A Business Case for Hiring Veterans: Designing and Implementing a Veteran Hiring Program
Speaker: Lida Citroen, principal, LIDA360 LLC
More than 600,000 U.S. veterans are unemployed, even though these individuals benefited from more than $130 billion in training, education and skills development from the government. Veterans represent a wealth of talent, passion and commitment, but are too often stymied in the job hunt by myths and misconceptions about their employability. Take advantage of this workforce by building a veteran hiring initiative.
To find these workers, recognize that they don’t always use online employment resources as civilians do. Your HR team may need to reach out to them in other ways. Train your staff in interviewing former military members, as these folks have a particular mindset. Interviewers need to know that:
- A vet sitting in front of you is a vet ready to go to work.
- Vets relate to strong values, so play up your firm’s ideals.
- Vets are all about the team — they focus on the “we” rather than the “I.”
Hiring former servicemen and women can boost your company’s image and reduce HR costs.
Technology Meets HR: Selecting and Justifying the Right Solution
Speaker: Joe Rotella, CTO, Delphia Consulting LLC
Technology can help free nearly any business sector from “administrivia,” allowing its members to focus more on organizational goals. Because 47 percent of senior executives think of HR professionals as paper pushers, you have to justify an HR technology investment. An effective written proposal demonstrates:
- Thorough research of vendors and products;
- ROI beyond the bottom line — payback includes cultural improvement, process improvements and enhanced client satisfaction;
- The huge benefits of employee self-service features; and
- Alignment of the purchase with the company’s strategic goals.
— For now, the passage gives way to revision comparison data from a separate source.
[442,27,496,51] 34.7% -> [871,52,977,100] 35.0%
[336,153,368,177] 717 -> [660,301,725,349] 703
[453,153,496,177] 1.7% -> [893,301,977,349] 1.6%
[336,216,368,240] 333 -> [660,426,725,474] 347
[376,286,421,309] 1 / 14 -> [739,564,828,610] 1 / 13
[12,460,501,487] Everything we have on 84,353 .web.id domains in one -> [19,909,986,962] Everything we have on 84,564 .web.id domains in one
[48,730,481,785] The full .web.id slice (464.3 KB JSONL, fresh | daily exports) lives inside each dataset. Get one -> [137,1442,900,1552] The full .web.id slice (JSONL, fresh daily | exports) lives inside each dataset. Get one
Know how to sell your decision to decision-makers. When you improve HR processes, you boost the processes of the entire the company.
Communicating Total Compensation and Benefits to Millennials
Speaker: Karl Ahlrichs, senior consultant, Gregory and Appel
The challenge: Communicating complicated corporate benefits programs to young employees with short attention spans and high standards. How do you get millennials to understand the perks their company provides?
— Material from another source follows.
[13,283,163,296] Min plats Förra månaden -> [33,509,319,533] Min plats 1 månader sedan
Deliver information in the way this generation typically digests it. Millennials (18 to 34 years old) are digital natives, so give them the facts electronically. Use the company intranet or perhaps a specifically designed internet site. Consider social media options, as well. Be simple. Be concise. Be precise. Be fun. Be consistent in the message.
Recognize that millennials aren't concerned about their careers 30 years down the road. They focus on the benefits their jobs offer here and now. Keeping that in mind, every generation wants a workplace that provides a sense of inclusion, leaders with integrity and rewards for a job well done.
T-Minus 90 Days and Counting to the General Election: The Washington Outlook for HR Public Policy
Speaker: Michael Aitken, VP, Government Affairs, Society for Human Resource Management
In a little over three months, voters will elect a new president and decide control of the 115th Congress. Key issues affecting the workplace include paid maternity/paternity leave, immigration reform and tax reform. Legislators face efforts to amend the Affordable Care Act, push new workplace flexibility options, and address compensation equity.
12 Ways to Increase Gender Equality
Speaker: Jonathan Segal, Duane Morris, LLP
Women are underrepresented in leadership positions across all industries. In Fortune 1,000 companies, less than 4 percent of CEOs are women. Gender equality is not only a legal issue, it’s a business imperative, if our nation wants to give it more than lip service. Indeed, equalizing the numbers of and opportunities for women in the workplace will bring greater diversity, skills and talents to our nation’s economy.
Twelve ways a company can accomplish gender equality:
- Reassess hiring requirements
- Expand the applicant pool
- Establish screening “guardrails,” e.g., circulate résumés without names
- Establish interviewing guardrails, e.g., ask uniform questions, use mixed-gender teams
- Maximize access to opportunity
- Minimize the gender pay gap
- Support work-life management
- Provide empowerment vehicles, e.g., mentoring, affinity groups
- Remove bias from evaluations/assessments
- Squash harassment
- Ensure performance management
- Establish a board of diversity
By recognizing unconscious bias in hiring and promotions, and consciously develop ways to mitigate this risk, organization leaders can find and recruit a more diverse workforce. Organizations perform better financially and are healthier culturally with gender diversity, particularly at the top.